My question is, what conditions would cause this to not be optimized this way?
I have always been taught that returning a struct/class which results in extra copy constructors could better be optimized by being passed in as a reference but the compiler is doing that for me. So is return a structure still considered bad form?
This is known as Copy Elision and is a special handling instead of copying/moving.
The optimization is specifically allowed by the Standard, as long as it would be possible to copy/move (ie, the method is declared and accessible).
The implementation in a compiler is generally referred to, in this case, as Return Value Optimization. There are two variations:
RVO: when you return a temporary (return "aa" + someString;)
NRVO: N for Named, when you return an object that has a name
Both are implemented by major compilers, but the latter may kick in only at higher optimization levels as it is more difficult to detect.
Therefore, to answer your question about returning structs: I would recommend it. Consider:
// Bad
Foo foo;
bar(foo);
-- foo can be modified here
// Good
Foo const foo = bar();
The latter is not only clearer, it also allows const enforcement!

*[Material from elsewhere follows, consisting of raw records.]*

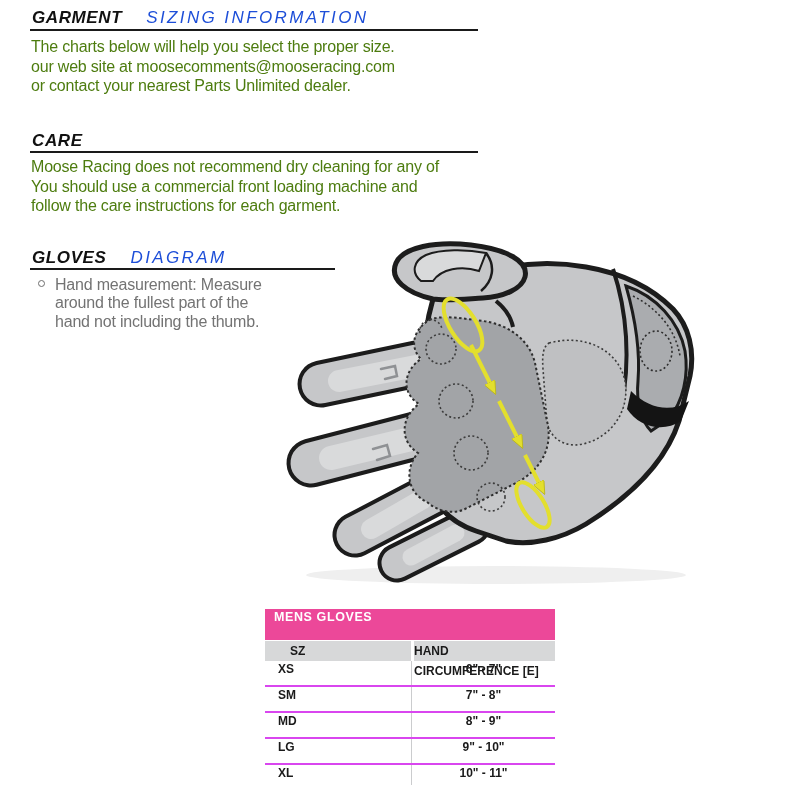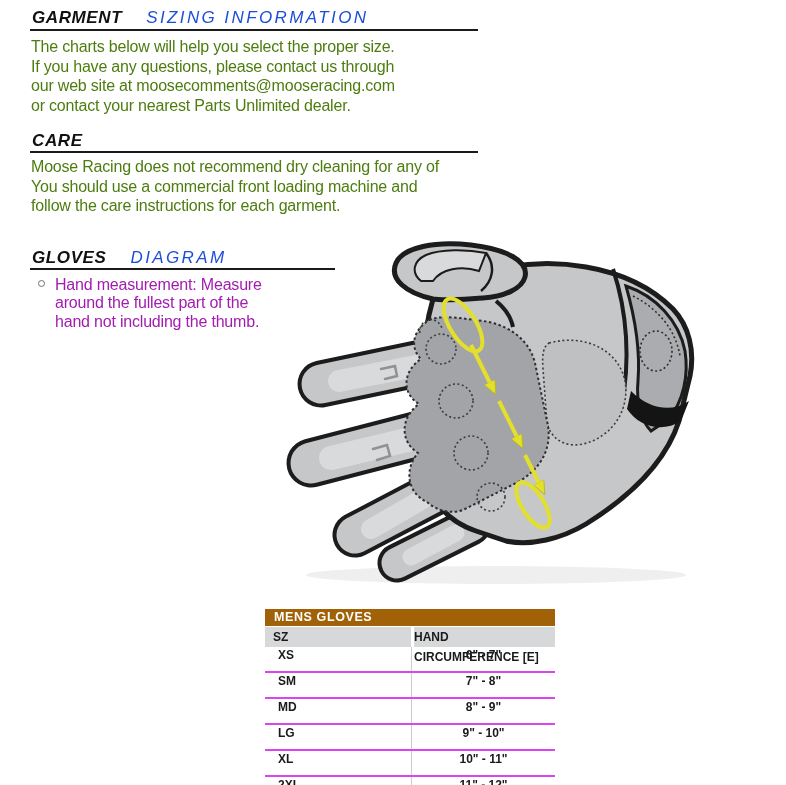--- a/index.html
+++ b/index.html
@@ -20,49 +20,48 @@
   .rule1{left:30px;top:29px;width:448px;}
   .rule2{left:30px;top:151px;width:448px;}
   .rule3{left:30px;top:268px;width:305px;}
 
   
   .para{position:absolute;font-size:16px;line-height:19.6px;color:#4d7c0f;letter-spacing:-.2px;}
   .p1-pos{left:31px;top:37px;}
   .p2-pos{left:31px;top:157px;}
   .bullet-row{position:absolute;left:38px;top:276px;display:flex;}
   .bullet-dot{width:5px;height:5px;border:1.6px solid #6e6e6e;border-radius:50%;margin:4px 10px 0 0;flex:none;}
-  .bullet-lines{font-size:16px;line-height:18.4px;color:#a21caf;letter-spacing:-.2px;}
+  .bullet-lines{font-size:16px;line-height:18.4px;color:#737373;letter-spacing:-.2px;}
 
   
   .diagram{position:absolute;left:281px;top:241px;width:424px;height:352px;}
 
   
   .size-table{position:absolute;left:265px;top:609px;width:290px;font-size:12px;font-weight:bold;color:#1a1a1a;}
-  .tbl-title{height:17px;line-height:17px;background:#a16207;color:#ffffff;padding-left:9px;font-size:12.5px;letter-spacing:.6px;}
+  .tbl-title{height:31px;line-height:17px;background:#ec4899;color:#ffffff;padding-left:9px;font-size:12.5px;letter-spacing:.6px;}
   .tbl-head{display:flex;margin-top:1px;height:20px;line-height:20px;}
-  .tbl-head .c1{width:146px;background:#d7d8d9;padding-left:8px;box-sizing:border-box;}
+  .tbl-head .c1{width:146px;background:#d7d8d9;padding-left:25px;box-sizing:border-box;}
   .tbl-head .gap{width:3px;background:#ffffff;}
   .tbl-head .c2{width:141px;background:#d7d8d9;text-align:left;}
   .tbl-row{display:flex;height:26px;line-height:16.5px;box-sizing:border-box;border-bottom:2px solid #d946ef;}
   .tbl-row .c1{width:146px;padding-left:13px;box-sizing:border-box;}
   .tbl-row .c2{width:144px;text-align:center;border-left:1px solid #cbccce;box-sizing:border-box;}
 </style>
 </head>
 <body>
 
 <div class="page">
 
   <div class="heading h1-pos">
     <span class="head-em">GARMENT</span>
     <span class="head-rest">SIZING INFORMATION</span>
   </div>
   <div class="rule rule1"></div>
   <div class="para p1-pos">
     <div>The charts below will help you select the proper size.</div>
-    <div>If you have any questions, please contact us through</div>
     <div>our web site at moosecomments@mooseracing.com</div>
     <div>or contact your nearest Parts Unlimited dealer.</div>
   </div>
 
   <div class="heading h2-pos">
     <span class="head-em">CARE</span>
   </div>
   <div class="rule rule2"></div>
   <div class="para p2-pos">
     <div>Moose Racing does not recommend dry cleaning for any of</div>

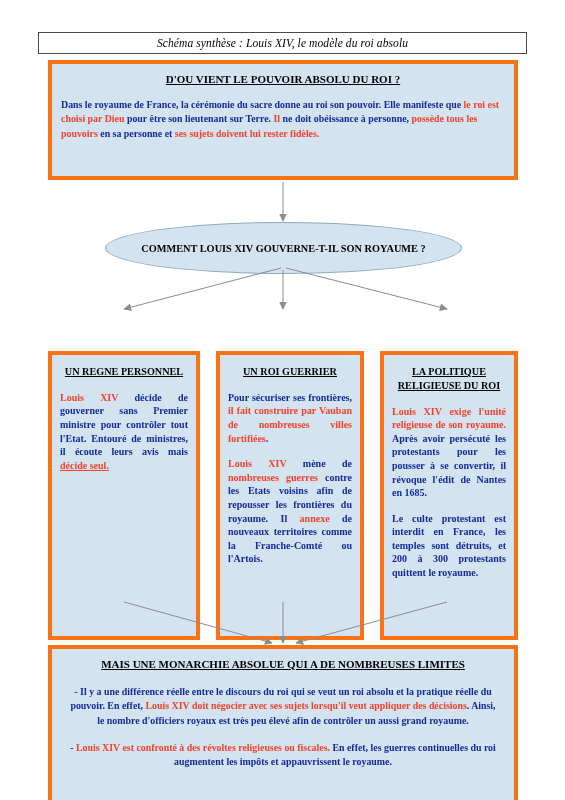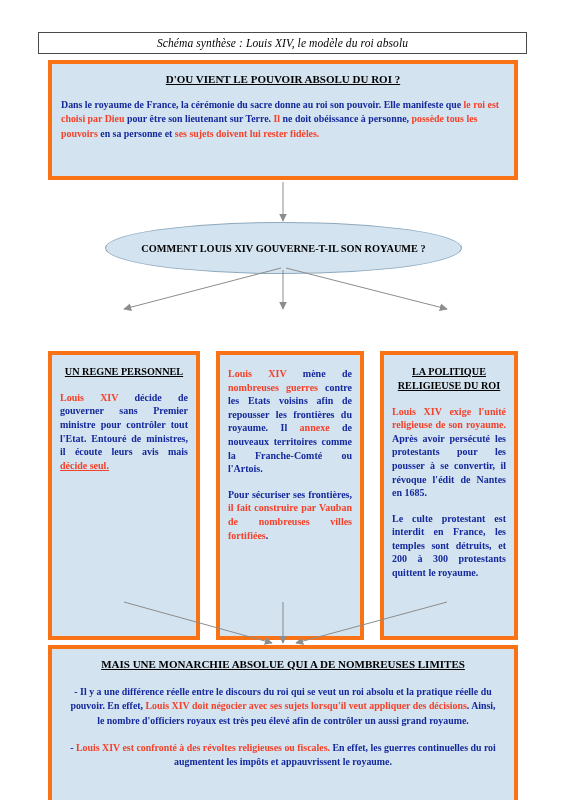--- a/index.html
+++ b/index.html
@@ -173,22 +173,23 @@
   <div id="ellipse-question">
     <span class="q-text">COMMENT LOUIS XIV GOUVERNE-T-IL SON ROYAUME ?</span>
   </div>
 
   <div class="bluebox col-box" id="box-reign">
     <div class="box-head">UN REGNE PERSONNEL</div>
     <div class="para"><span class="red">Louis XIV</span><span> décide de gouverner sans Premier ministre pour contrôler tout l'Etat. Entouré de ministres, il écoute leurs avis mais </span><span class="u-red">décide seul.</span></div>
   </div>
 
   <div class="bluebox col-box" id="box-warrior">
+    <div class="box-head">UN ROI GUERRIER</div>
+    <div class="para"><span>Pour sécuriser ses frontières, </span><span class="red">il fait construire par Vauban de nombreuses villes fortifiées</span><span>.</span></div>
     <div class="para"><span class="red">Louis XIV</span><span> mène de </span><span class="red">nombreuses guerres</span><span> contre les Etats voisins afin de repousser les frontières du royaume. Il </span><span class="red">annexe</span><span> de nouveaux territoires comme la Franche-Comté ou l'Artois.</span></div>
-    <div class="para"><span>Pour sécuriser ses frontières, </span><span class="red">il fait construire par Vauban de nombreuses villes fortifiées</span><span>.</span></div>
   </div>
 
   <div class="bluebox col-box" id="box-religion">
     <div class="box-head">LA POLITIQUE RELIGIEUSE DU ROI</div>
     <div class="para"><span class="red">Louis XIV exige l'unité religieuse de son royaume.</span><span> Après avoir persécuté les protestants pour les pousser à se convertir, il révoque l'édit de Nantes en 1685.</span></div>
     <div class="para"><span>Le culte protestant est interdit en France, les temples sont détruits, et 200 à 300 protestants quittent le royaume.</span></div>
   </div>
 
   <div class="bluebox" id="box-limits">
     <div class="box-head">MAIS UNE MONARCHIE ABSOLUE QUI A DE NOMBREUSES LIMITES</div>

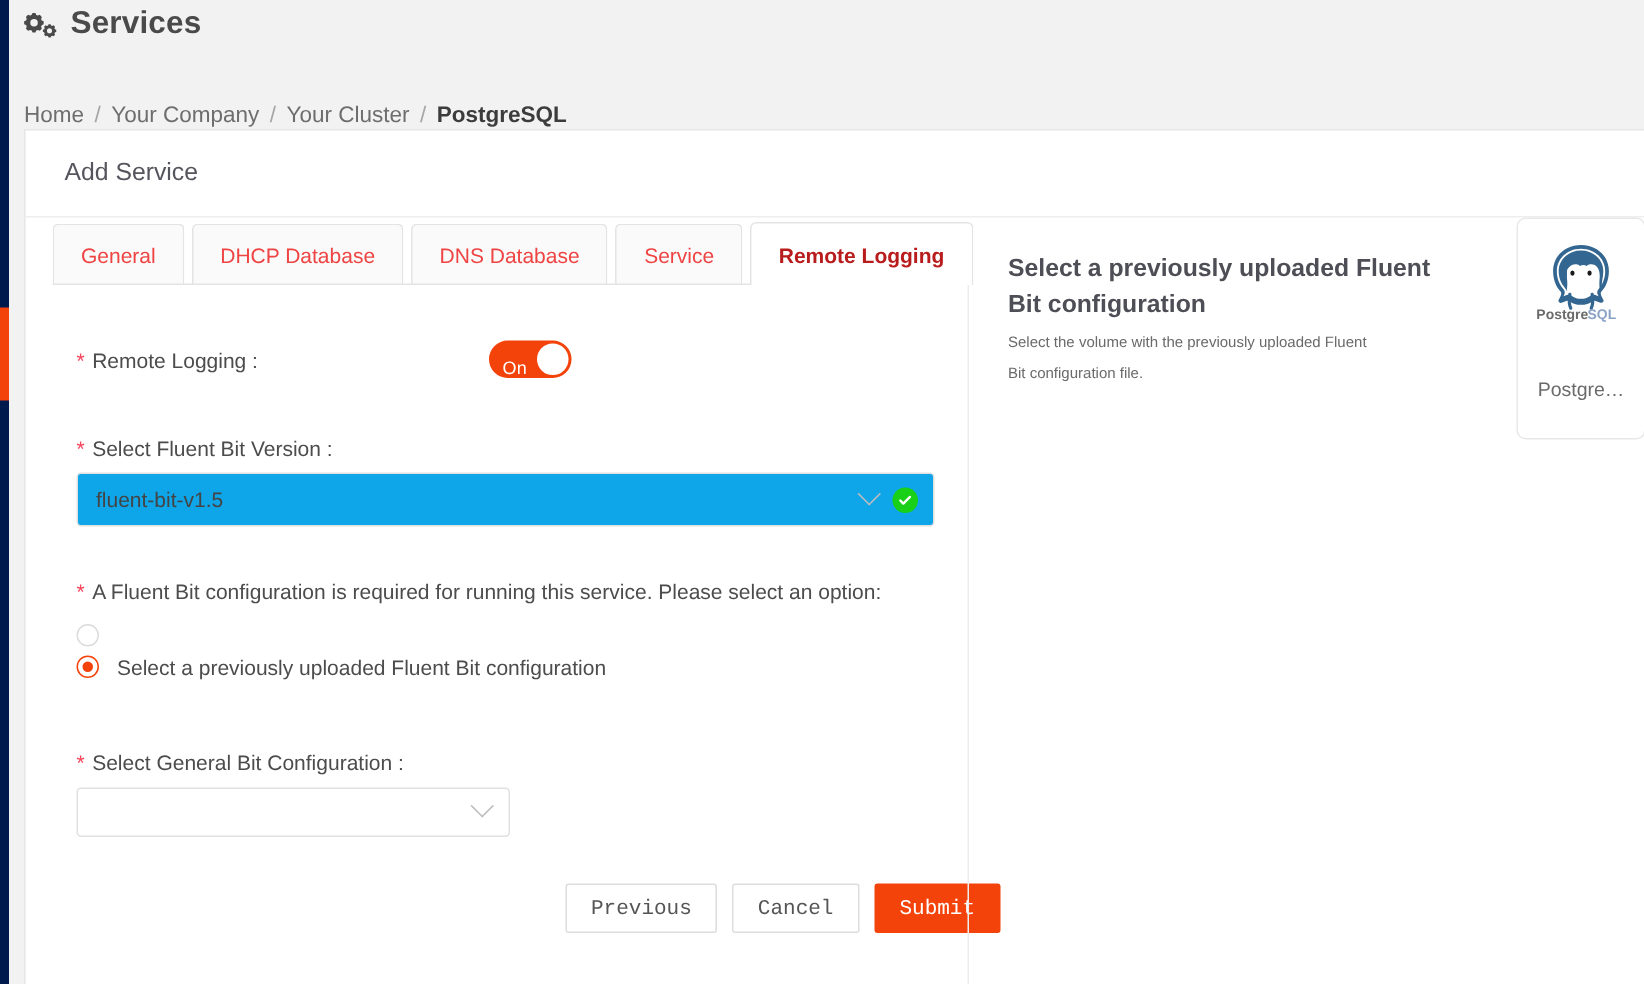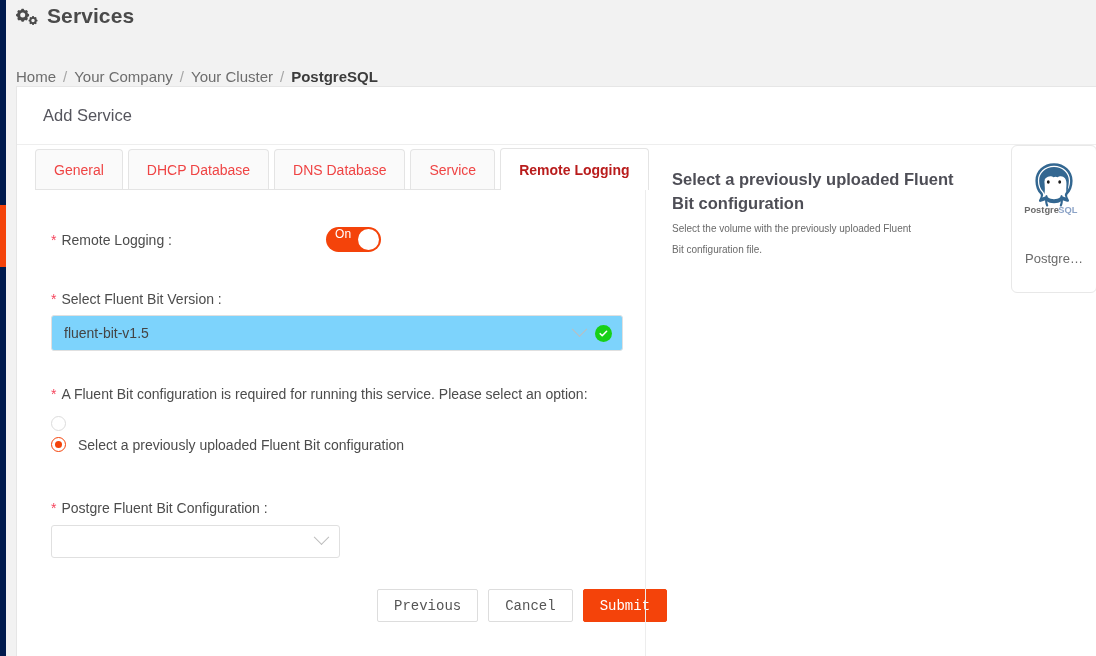--- a/index.html
+++ b/index.html
@@ -113,38 +113,38 @@
   .req { color: #f5445c; margin-right: 5px; font-size: 14px; line-height: 1; }
 
   #row-remote-logging {
     position: absolute; left: 34px; top: 82px;
     width: 330px;
     display: flex; align-items: center; justify-content: space-between;
   }
   .toggle {
     width: 55px; height: 25px; border-radius: 13px;
     background: #f4430a; position: relative; cursor: pointer;
-    display: flex; align-items: flex-start;
+    display: flex; align-items: flex-end;
   }
   .toggle .t-label {
     color: #ffffff; font-size: 12px; font-weight: 400;
     margin-left: 9px; letter-spacing: .2px;
   }
   .toggle .knob {
     position: absolute; right: 2px; top: 2px;
     width: 21px; height: 21px; border-radius: 50%;
     background: #ffffff;
   }
 
   #lbl-version { position: absolute; left: 34px; top: 146px; }
   #sel-version {
     position: absolute; left: 34px; top: 170px;
     width: 572px; height: 36px;
     border: 1px solid #e0e0e0; border-radius: 3px;
-    background: #7dd3fc;
+    background: #0ea5e9;
     display: flex; align-items: center;
     padding: 0 10px 0 12px;
     cursor: pointer;
   }
   #sel-version .val { font-size: 14px; color: #444; flex: 1; }
   .chev {
     width: 11px; height: 11px;
     border-right: 1.6px solid #bdbdbd;
     border-bottom: 1.6px solid #bdbdbd;
     transform: rotate(45deg) translate(-3px,-3px);
@@ -331,21 +331,21 @@
           <span class="radio"></span>
         </div>
         <div class="radio-row">
           <span class="radio checked"></span>
           <span class="radio-label">Select a previously uploaded Fluent Bit configuration</span>
         </div>
       </div>
 
       <div id="lbl-config" class="field-label">
         <span class="req">*</span>
-        <span>Postgre Fluent Bit Configuration :</span>
+        <span>Select General Bit Configuration :</span>
       </div>
       <div id="sel-config">
         <span class="chev"></span>
       </div>
 
       <div id="btn-row">
         <div class="btn secondary">
           <span>Previous</span>
         </div>
         <div class="btn secondary">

Both outputs are permissible. The C++03 language standard says, in clause 12.8/15:
When certain criteria are met, an implementation is allowed to omit the copy construction of a class object,
even if the copy constructor and/or destructor for the object have side effects. In such cases, the implementation
treats the source and target of the omitted copy operation as simply two different ways of referring to
the same object, and the destruction of that object occurs at the later of the times when the two objects
would have been destroyed without the optimization.111) This elision of copy operations is permitted in the
following circumstances (which may be combined to eliminate multiple copies):
in a return statement in a function with a class return type, when the expression is the name of a
non-volatile automatic object with the same cv-unqualified type as the function return type, the copy
operation can be omitted by constructing the automatic object directly into the function’s return value
when a temporary class object that has not been bound to a reference (12.2) would be copied to a class
object with the same cv-unqualified type, the copy operation can be omitted by constructing the temporary
object directly into the target of the omitted copy
The output this code will produce is unpredictable, since the language specification explicitly allows optional elimination (elision) of "unnecessary" temporary copies of class objects even if their copy constructors have side effects.
Whether this will happen or not might depend on may factors, including the compiler optimization settings.
In my opinion calling the above copy elision an "optimization" is not entirely correct (although the desire to use this term here is perfectly understandable and it is widely used for this purpose). I'd say that the term optimization should be reserved to situations when the compiler deviates from the behavior of the abstract C++ machine while preserving the observable behavior of the program. In other words, true optimization implies violation of the abstract requirements of the language specification. Since in this case there's no violation (the copy elision is explicitly allowed by the standard), there's no real "optimization". What we observe here is just how the C++ language works at its abstract level. No need to involve the concept of "optimization" at all.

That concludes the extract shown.